_ASSIGNMENT_
Your answer is to be every line of the material that includes the string "white".

_MATERIAL FOR THIS EXERCISE_
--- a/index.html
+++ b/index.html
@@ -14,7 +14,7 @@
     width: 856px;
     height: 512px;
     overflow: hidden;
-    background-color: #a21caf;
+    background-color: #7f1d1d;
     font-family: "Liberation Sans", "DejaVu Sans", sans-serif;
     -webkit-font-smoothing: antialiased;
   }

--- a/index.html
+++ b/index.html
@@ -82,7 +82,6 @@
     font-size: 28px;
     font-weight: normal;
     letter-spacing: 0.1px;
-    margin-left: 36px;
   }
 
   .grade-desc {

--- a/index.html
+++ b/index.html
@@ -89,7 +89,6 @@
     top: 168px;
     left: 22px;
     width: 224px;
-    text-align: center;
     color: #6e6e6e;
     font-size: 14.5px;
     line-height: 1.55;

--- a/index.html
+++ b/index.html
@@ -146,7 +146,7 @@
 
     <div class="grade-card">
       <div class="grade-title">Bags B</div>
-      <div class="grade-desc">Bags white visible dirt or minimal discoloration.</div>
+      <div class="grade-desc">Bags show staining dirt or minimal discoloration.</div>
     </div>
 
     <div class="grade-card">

---

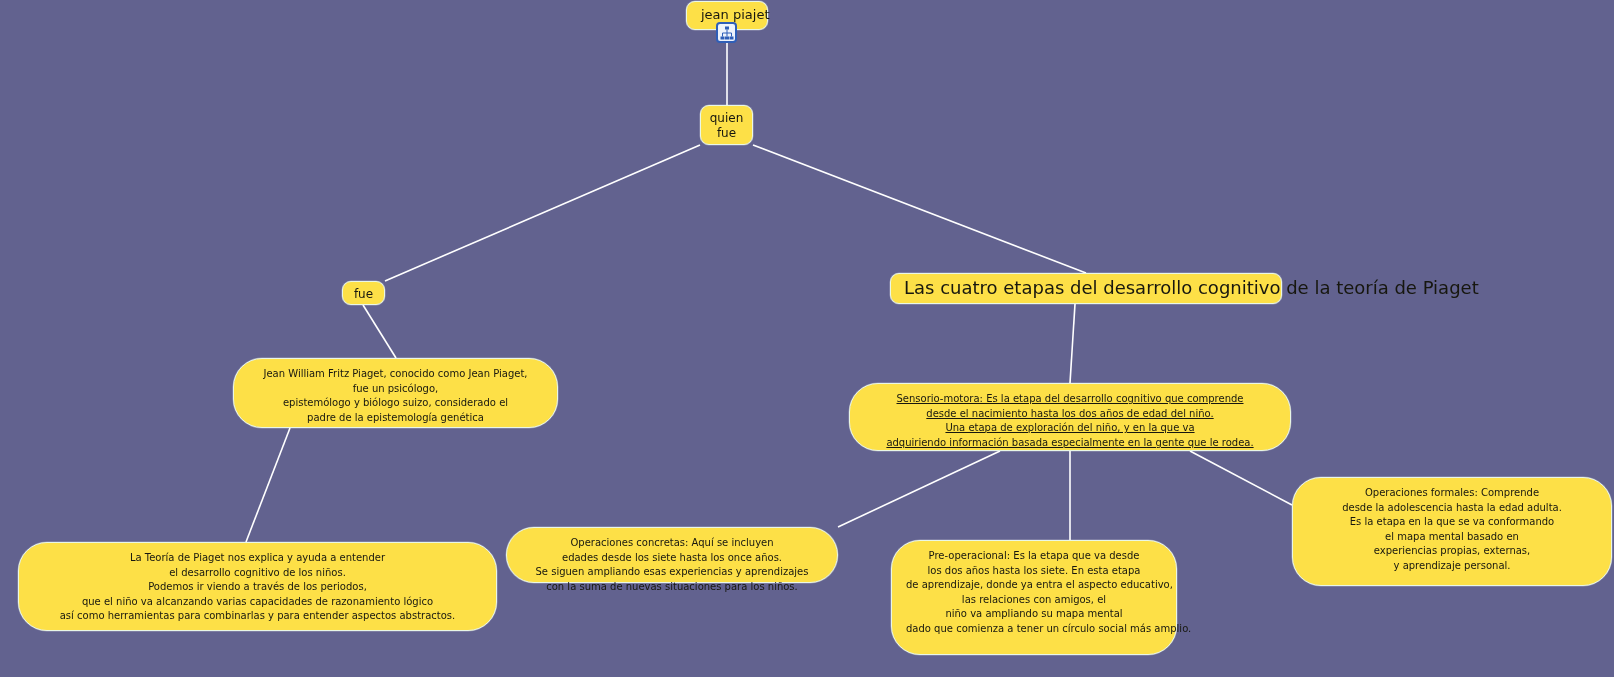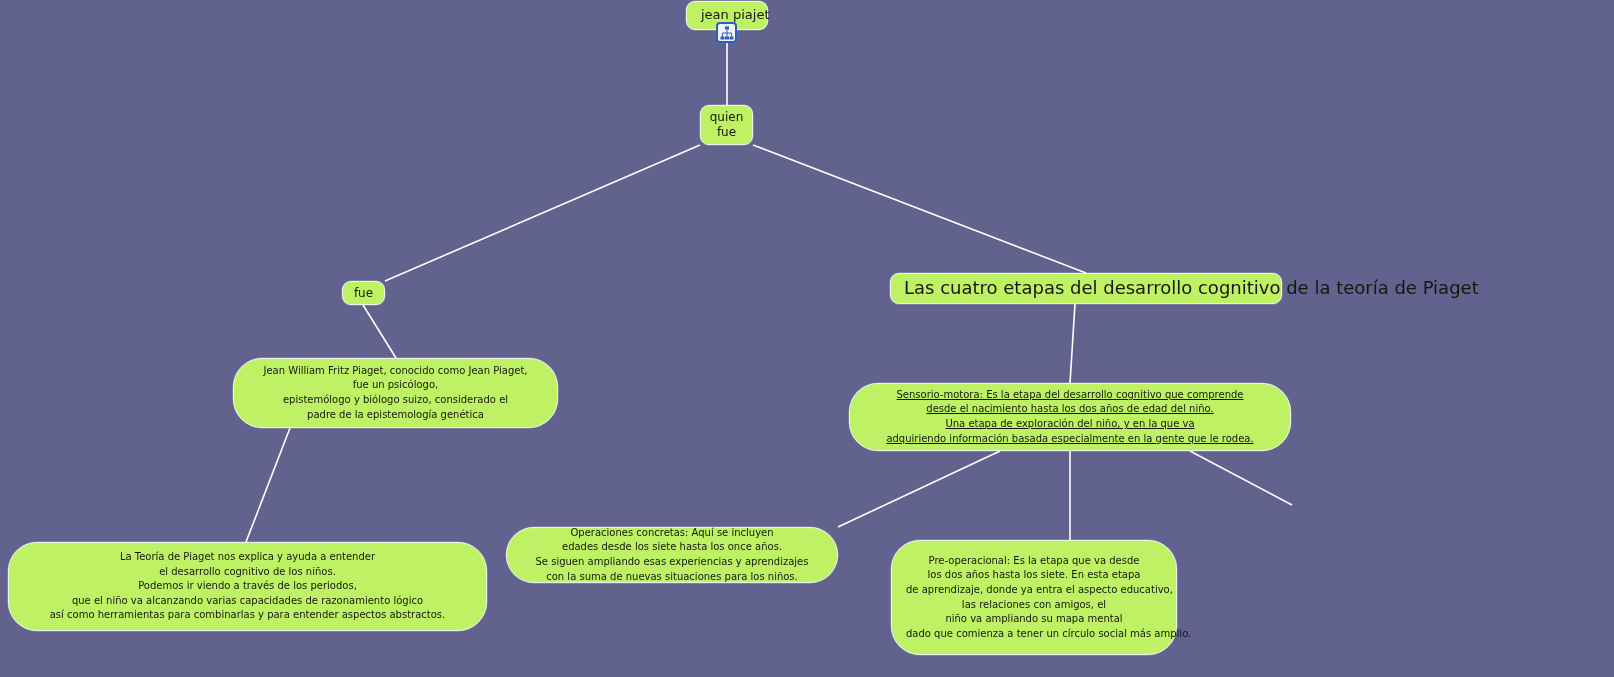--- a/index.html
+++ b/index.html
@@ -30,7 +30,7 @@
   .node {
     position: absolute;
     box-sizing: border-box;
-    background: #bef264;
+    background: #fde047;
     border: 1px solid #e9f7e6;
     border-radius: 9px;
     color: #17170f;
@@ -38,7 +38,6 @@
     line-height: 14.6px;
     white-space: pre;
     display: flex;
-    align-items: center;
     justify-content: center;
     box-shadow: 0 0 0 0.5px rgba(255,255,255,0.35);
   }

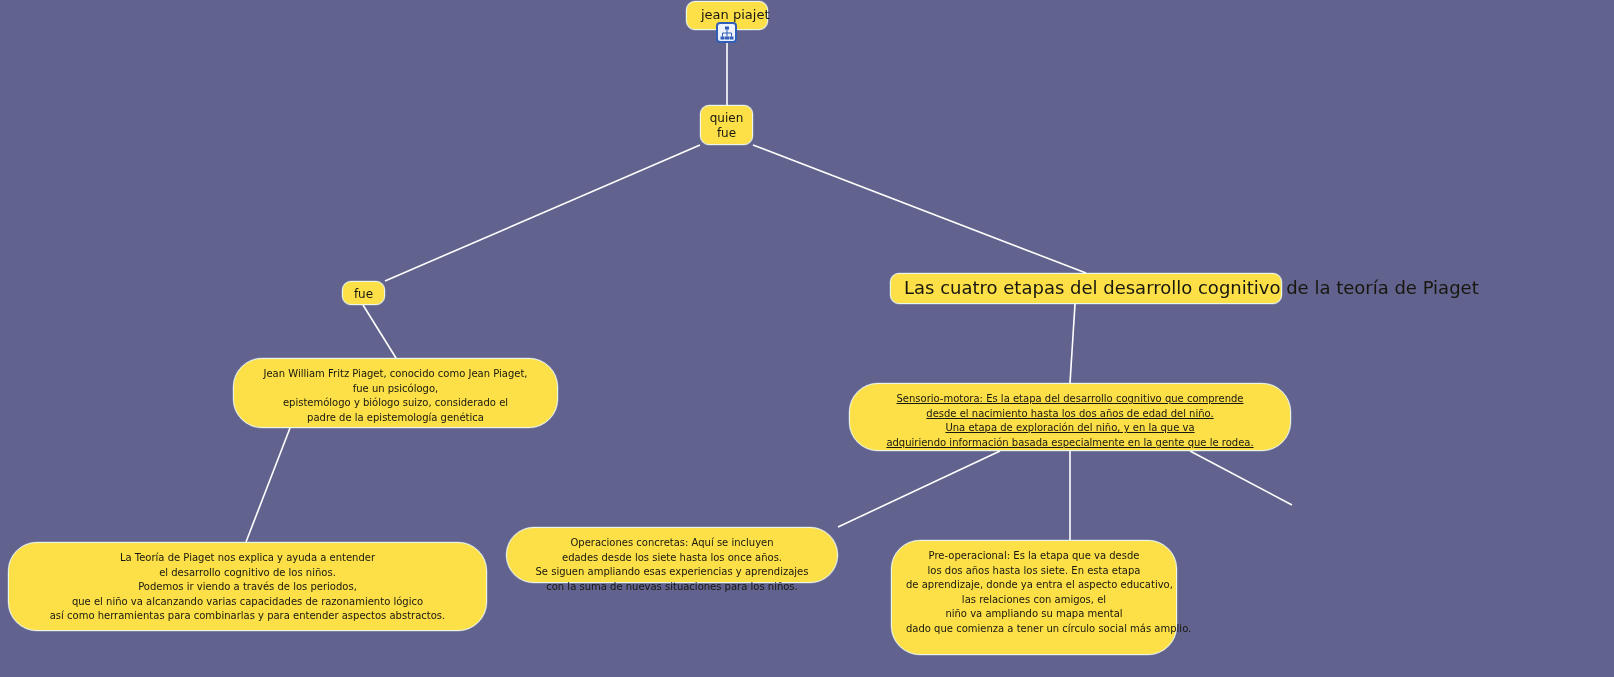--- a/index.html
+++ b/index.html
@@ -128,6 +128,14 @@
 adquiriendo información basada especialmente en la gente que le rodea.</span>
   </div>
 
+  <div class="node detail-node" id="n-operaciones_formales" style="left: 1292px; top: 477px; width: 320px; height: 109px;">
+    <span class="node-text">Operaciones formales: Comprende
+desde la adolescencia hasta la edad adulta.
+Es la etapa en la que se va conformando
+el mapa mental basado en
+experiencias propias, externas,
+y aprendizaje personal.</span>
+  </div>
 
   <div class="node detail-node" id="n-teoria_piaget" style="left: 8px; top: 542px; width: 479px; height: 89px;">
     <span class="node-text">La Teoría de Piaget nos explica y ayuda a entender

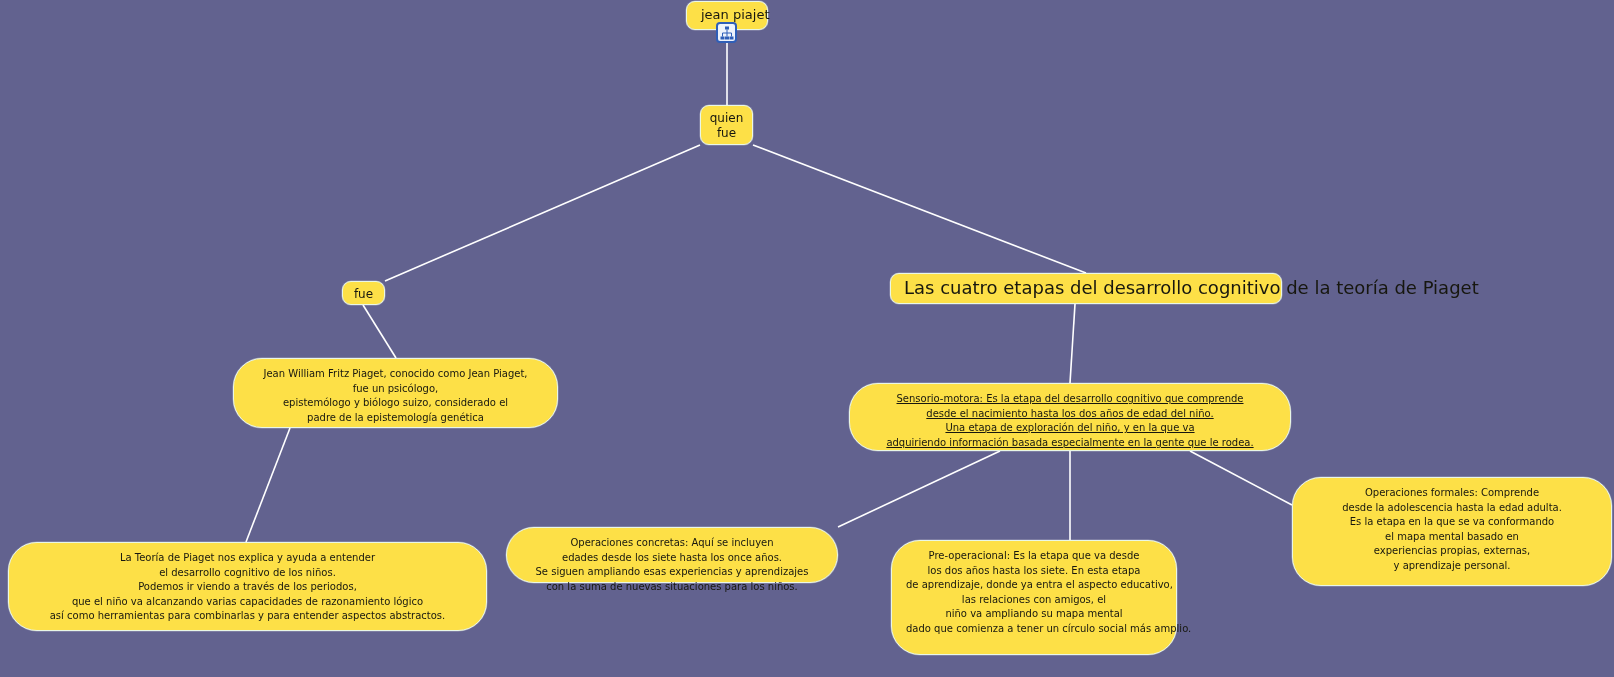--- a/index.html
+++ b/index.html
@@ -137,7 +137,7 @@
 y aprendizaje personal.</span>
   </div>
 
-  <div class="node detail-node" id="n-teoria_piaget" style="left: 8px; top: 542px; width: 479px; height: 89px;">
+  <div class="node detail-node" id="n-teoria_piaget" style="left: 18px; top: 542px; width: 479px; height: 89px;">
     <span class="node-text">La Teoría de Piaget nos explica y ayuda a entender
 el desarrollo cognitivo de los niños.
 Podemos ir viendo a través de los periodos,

==

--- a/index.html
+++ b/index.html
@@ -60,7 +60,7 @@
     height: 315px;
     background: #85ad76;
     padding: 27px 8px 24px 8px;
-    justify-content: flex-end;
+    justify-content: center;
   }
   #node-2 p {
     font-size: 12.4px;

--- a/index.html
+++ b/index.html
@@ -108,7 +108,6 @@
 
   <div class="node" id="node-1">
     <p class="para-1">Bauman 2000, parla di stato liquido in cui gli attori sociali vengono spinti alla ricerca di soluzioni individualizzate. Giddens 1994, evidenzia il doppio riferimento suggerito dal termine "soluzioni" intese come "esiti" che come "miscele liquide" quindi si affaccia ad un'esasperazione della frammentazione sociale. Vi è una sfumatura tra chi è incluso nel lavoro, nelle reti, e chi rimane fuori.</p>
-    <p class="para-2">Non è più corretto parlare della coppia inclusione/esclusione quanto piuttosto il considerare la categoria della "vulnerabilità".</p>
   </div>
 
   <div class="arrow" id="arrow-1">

_ANSWER BELOW_
-      <div class="grade-desc">Bags white visible dirt or minimal discoloration.</div>
     white-space: pre;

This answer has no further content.